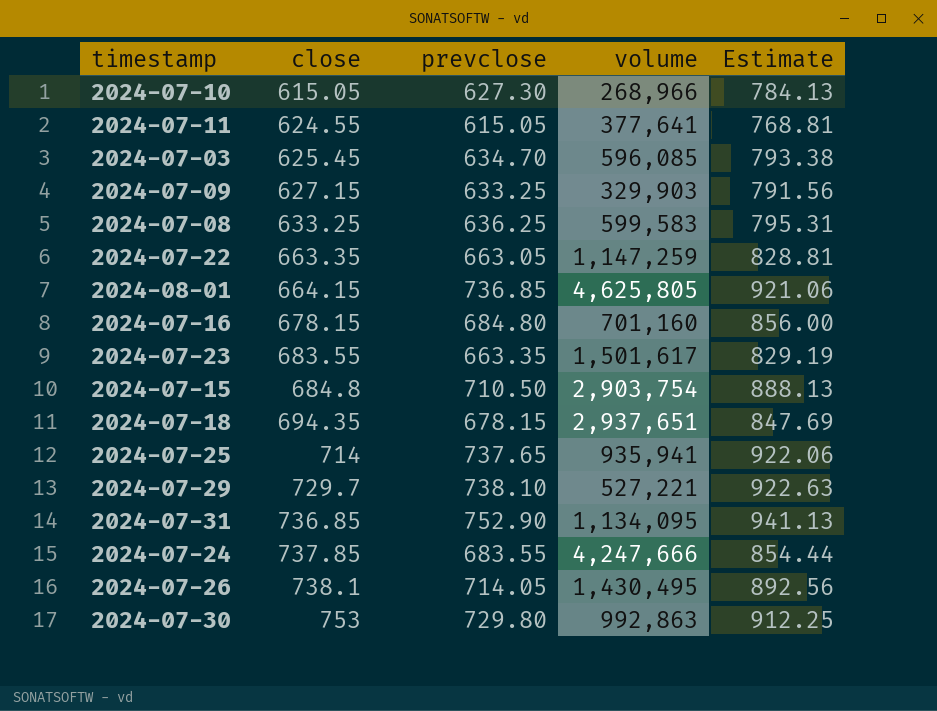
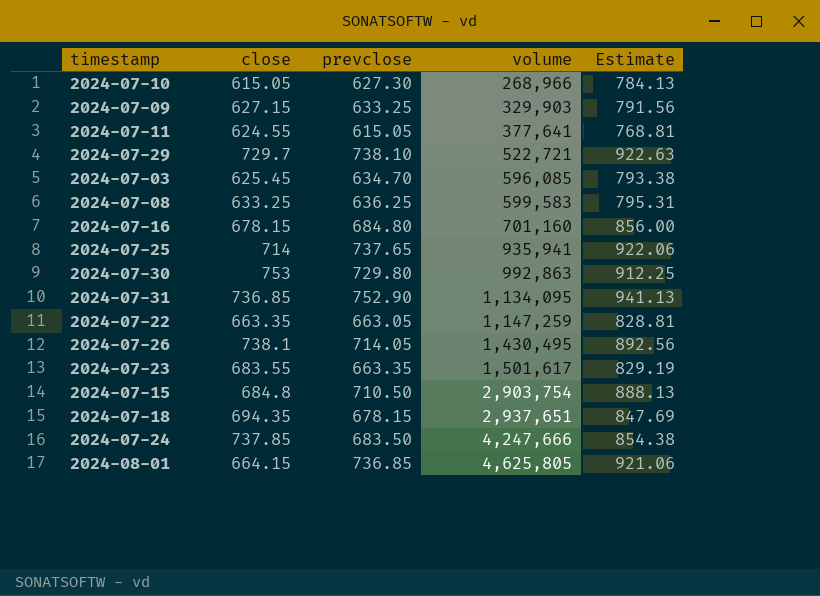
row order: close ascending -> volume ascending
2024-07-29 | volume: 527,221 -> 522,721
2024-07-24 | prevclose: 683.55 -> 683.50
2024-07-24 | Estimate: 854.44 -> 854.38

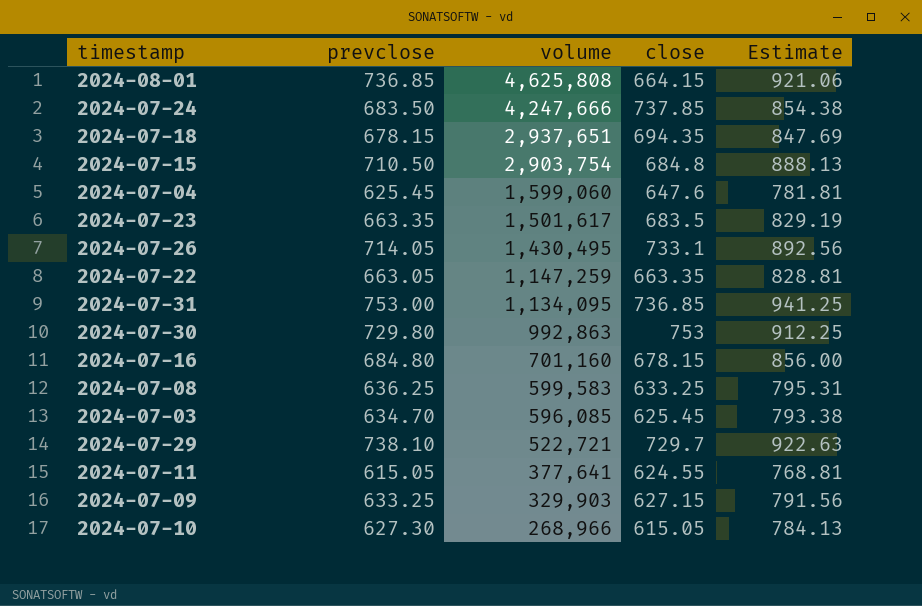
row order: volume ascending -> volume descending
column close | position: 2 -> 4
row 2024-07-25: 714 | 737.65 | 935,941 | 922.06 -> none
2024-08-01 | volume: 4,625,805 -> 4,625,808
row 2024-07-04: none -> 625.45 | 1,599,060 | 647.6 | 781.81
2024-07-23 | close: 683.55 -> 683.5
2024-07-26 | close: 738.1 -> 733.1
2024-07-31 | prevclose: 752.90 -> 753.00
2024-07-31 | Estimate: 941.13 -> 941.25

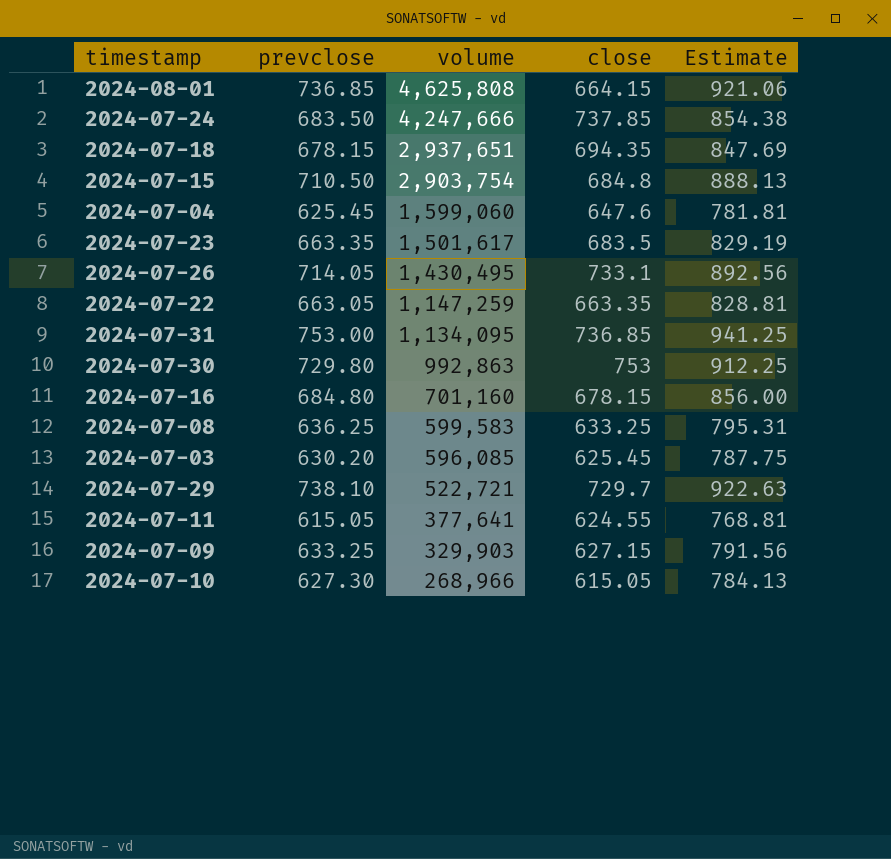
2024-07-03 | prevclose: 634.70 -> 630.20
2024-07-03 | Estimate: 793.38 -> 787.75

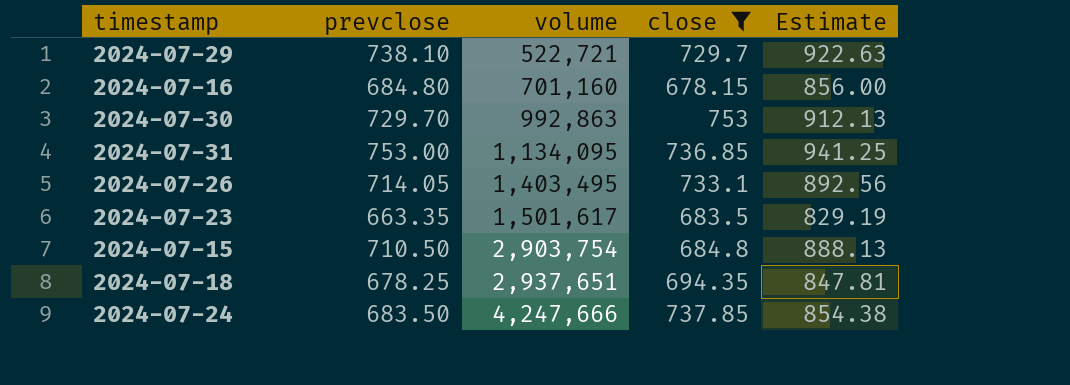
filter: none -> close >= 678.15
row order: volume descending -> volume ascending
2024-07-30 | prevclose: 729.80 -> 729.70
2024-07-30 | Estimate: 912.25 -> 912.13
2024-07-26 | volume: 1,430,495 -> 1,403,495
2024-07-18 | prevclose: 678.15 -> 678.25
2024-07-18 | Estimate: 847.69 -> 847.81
===
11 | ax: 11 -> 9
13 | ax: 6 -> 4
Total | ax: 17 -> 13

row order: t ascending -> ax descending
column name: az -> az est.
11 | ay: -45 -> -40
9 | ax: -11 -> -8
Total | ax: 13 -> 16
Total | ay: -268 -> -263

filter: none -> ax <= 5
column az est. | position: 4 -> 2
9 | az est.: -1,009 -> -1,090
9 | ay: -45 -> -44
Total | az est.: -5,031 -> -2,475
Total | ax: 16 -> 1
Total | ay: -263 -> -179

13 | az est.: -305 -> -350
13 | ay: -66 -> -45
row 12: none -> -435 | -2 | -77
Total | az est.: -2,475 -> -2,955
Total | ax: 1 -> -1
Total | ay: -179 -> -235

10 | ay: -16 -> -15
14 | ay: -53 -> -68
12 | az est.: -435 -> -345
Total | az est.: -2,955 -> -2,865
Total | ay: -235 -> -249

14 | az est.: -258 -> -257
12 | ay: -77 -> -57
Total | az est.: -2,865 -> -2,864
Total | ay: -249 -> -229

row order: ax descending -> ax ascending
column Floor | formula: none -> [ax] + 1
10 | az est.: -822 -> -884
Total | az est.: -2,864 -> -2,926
===
## PROBLEM DESCRIPTION:
Using the records above, repeat exactly the run of lines that starts with the line with "2024-07-23 | close: 683.55 -> 683.5" and goes on through the line with "2024-07-18 | Estimate: 847.69 -> 847.81"; omit each picture.

## SOLUTION:
2024-07-23 | close: 683.55 -> 683.5
2024-07-26 | close: 738.1 -> 733.1
2024-07-31 | prevclose: 752.90 -> 753.00
2024-07-31 | Estimate: 941.13 -> 941.25

2024-07-03 | prevclose: 634.70 -> 630.20
2024-07-03 | Estimate: 793.38 -> 787.75

filter: none -> close >= 678.15
row order: volume descending -> volume ascending
2024-07-30 | prevclose: 729.80 -> 729.70
2024-07-30 | Estimate: 912.25 -> 912.13
2024-07-26 | volume: 1,430,495 -> 1,403,495
2024-07-18 | prevclose: 678.15 -> 678.25
2024-07-18 | Estimate: 847.69 -> 847.81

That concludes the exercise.